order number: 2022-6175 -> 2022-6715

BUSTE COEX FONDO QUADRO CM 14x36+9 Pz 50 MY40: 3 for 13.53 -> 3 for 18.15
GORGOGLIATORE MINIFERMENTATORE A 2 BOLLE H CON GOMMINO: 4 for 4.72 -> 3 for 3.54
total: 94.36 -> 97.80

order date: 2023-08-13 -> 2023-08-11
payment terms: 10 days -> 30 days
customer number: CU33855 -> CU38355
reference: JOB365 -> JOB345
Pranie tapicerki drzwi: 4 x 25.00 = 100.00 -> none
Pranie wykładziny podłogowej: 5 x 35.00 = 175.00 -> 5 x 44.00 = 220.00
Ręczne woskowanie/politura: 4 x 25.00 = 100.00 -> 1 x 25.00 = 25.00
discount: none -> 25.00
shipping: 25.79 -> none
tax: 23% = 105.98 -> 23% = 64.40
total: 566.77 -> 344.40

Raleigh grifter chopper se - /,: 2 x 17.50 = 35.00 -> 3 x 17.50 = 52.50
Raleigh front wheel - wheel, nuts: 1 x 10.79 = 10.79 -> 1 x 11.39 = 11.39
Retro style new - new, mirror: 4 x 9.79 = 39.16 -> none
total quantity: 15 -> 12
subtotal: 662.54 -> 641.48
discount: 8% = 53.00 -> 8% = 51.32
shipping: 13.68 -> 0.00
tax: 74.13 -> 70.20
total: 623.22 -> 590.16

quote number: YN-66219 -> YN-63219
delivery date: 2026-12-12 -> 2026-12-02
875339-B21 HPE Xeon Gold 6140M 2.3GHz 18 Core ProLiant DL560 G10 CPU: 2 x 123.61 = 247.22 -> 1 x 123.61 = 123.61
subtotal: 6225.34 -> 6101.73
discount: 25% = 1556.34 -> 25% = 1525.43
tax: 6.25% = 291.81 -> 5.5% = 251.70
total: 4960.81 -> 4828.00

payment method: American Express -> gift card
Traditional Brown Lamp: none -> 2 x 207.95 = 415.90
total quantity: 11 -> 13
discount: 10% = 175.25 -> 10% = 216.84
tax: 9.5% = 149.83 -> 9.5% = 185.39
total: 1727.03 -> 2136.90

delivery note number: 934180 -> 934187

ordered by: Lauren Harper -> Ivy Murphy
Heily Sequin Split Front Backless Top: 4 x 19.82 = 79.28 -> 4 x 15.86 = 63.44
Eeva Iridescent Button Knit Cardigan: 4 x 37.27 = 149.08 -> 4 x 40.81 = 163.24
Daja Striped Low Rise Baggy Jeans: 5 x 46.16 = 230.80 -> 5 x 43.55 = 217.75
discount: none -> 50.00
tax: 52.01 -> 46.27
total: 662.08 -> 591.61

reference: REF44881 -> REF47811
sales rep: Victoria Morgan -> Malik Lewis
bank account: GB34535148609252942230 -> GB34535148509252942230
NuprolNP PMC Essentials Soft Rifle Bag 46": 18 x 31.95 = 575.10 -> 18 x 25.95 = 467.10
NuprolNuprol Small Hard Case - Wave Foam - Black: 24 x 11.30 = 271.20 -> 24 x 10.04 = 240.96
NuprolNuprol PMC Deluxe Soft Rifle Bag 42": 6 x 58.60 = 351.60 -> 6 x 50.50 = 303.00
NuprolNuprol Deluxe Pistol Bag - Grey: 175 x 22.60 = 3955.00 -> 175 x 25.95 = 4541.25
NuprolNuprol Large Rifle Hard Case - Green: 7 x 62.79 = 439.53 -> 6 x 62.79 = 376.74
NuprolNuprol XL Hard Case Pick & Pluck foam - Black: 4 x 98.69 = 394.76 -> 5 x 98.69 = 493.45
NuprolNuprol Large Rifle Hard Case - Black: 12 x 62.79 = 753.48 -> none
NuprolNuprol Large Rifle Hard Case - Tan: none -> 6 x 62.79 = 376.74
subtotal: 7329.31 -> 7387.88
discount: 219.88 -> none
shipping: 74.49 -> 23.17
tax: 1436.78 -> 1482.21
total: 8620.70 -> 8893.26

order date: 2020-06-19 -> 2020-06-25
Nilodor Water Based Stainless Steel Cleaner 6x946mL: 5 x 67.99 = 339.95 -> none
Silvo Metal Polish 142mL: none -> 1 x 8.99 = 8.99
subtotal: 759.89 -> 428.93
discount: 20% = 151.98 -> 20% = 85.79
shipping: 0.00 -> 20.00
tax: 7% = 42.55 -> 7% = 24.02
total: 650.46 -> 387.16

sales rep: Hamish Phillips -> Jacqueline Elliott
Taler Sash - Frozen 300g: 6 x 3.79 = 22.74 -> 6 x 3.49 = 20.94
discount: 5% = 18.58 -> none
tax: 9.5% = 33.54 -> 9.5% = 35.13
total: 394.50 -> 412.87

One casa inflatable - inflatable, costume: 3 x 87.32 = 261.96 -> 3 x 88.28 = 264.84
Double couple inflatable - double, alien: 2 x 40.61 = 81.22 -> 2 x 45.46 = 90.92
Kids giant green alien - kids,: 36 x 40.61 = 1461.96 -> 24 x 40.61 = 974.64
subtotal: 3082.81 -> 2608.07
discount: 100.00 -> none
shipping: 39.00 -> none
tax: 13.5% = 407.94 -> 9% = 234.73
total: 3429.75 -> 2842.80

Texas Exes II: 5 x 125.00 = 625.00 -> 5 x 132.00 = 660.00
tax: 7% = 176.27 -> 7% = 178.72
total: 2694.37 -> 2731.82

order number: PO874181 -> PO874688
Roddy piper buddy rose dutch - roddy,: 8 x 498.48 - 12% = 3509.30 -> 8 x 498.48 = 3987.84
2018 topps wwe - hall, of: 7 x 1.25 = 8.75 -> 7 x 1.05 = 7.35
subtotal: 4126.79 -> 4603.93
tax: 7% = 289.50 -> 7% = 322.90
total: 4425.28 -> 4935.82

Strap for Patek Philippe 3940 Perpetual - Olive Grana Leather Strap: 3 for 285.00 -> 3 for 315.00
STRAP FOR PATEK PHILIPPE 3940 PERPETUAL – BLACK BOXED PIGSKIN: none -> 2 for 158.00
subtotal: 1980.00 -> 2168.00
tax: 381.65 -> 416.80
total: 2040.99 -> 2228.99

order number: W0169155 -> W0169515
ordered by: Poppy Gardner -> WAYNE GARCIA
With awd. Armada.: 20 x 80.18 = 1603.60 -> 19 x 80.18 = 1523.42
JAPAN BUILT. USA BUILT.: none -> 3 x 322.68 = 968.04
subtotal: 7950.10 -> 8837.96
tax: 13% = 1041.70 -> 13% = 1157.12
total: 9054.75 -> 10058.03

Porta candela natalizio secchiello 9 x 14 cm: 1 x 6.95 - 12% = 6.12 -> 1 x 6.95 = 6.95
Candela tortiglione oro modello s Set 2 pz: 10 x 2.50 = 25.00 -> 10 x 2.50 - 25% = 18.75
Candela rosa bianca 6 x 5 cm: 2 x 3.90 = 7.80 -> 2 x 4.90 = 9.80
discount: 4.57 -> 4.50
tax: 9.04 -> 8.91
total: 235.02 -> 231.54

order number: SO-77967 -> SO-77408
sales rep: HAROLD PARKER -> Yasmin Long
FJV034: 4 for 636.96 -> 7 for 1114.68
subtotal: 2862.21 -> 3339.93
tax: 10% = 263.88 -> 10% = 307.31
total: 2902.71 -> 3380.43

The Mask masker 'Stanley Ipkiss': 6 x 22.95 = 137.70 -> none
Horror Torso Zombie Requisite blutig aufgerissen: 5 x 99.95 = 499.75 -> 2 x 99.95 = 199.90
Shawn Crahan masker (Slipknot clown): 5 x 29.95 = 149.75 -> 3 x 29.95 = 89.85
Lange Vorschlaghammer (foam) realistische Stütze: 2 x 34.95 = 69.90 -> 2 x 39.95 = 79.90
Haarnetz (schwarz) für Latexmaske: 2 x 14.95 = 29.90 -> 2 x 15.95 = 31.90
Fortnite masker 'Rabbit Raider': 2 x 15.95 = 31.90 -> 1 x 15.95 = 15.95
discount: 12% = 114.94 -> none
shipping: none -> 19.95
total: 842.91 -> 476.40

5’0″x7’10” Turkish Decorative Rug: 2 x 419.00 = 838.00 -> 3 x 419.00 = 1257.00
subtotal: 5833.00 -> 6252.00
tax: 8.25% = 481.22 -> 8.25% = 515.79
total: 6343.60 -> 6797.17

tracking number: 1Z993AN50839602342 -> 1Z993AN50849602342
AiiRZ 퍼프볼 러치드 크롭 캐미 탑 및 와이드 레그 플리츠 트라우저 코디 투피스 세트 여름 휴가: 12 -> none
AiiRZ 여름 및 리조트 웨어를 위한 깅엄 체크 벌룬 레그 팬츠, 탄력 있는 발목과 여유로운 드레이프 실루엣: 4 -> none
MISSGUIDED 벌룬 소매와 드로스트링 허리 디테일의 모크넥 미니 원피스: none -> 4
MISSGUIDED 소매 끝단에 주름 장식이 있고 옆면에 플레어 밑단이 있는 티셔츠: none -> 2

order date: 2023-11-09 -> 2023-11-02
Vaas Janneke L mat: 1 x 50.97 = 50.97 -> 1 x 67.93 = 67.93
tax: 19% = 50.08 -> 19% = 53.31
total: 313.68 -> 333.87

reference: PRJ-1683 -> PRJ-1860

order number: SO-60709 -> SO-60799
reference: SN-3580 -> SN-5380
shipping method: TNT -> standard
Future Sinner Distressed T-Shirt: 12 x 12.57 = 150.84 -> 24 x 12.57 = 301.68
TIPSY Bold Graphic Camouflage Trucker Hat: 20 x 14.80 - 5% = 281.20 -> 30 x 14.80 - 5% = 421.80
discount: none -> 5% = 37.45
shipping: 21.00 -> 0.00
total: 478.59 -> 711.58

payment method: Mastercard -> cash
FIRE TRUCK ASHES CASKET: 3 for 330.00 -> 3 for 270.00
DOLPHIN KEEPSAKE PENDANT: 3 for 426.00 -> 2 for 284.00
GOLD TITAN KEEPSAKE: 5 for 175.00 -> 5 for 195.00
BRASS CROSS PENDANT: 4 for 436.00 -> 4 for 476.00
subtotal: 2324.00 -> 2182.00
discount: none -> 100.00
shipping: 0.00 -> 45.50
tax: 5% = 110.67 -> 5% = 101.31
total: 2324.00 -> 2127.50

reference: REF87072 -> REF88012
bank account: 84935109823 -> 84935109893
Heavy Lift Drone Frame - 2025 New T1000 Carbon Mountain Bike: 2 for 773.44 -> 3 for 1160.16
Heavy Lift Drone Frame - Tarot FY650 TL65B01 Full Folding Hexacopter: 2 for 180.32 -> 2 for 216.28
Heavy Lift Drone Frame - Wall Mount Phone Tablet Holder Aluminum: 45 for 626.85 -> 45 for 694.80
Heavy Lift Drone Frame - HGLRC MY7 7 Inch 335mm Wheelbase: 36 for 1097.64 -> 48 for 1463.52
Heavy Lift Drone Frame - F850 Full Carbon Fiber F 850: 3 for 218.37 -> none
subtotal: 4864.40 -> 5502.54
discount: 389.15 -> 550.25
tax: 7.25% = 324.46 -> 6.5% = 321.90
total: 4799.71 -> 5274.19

= = =

→ **Assignment**: Send back an exact copy of only the lines from the line with "subtotal: 759.89 -> 428.93" up to and including the line with "tax: 7% = 176.27 -> 7% = 178.72" in the data above.

→ **Exercise solution**:
subtotal: 759.89 -> 428.93
discount: 20% = 151.98 -> 20% = 85.79
shipping: 0.00 -> 20.00
tax: 7% = 42.55 -> 7% = 24.02
total: 650.46 -> 387.16

sales rep: Hamish Phillips -> Jacqueline Elliott
Taler Sash - Frozen 300g: 6 x 3.79 = 22.74 -> 6 x 3.49 = 20.94
discount: 5% = 18.58 -> none
tax: 9.5% = 33.54 -> 9.5% = 35.13
total: 394.50 -> 412.87

One casa inflatable - inflatable, costume: 3 x 87.32 = 261.96 -> 3 x 88.28 = 264.84
Double couple inflatable - double, alien: 2 x 40.61 = 81.22 -> 2 x 45.46 = 90.92
Kids giant green alien - kids,: 36 x 40.61 = 1461.96 -> 24 x 40.61 = 974.64
subtotal: 3082.81 -> 2608.07
discount: 100.00 -> none
shipping: 39.00 -> none
tax: 13.5% = 407.94 -> 9% = 234.73
total: 3429.75 -> 2842.80

Texas Exes II: 5 x 125.00 = 625.00 -> 5 x 132.00 = 660.00
tax: 7% = 176.27 -> 7% = 178.72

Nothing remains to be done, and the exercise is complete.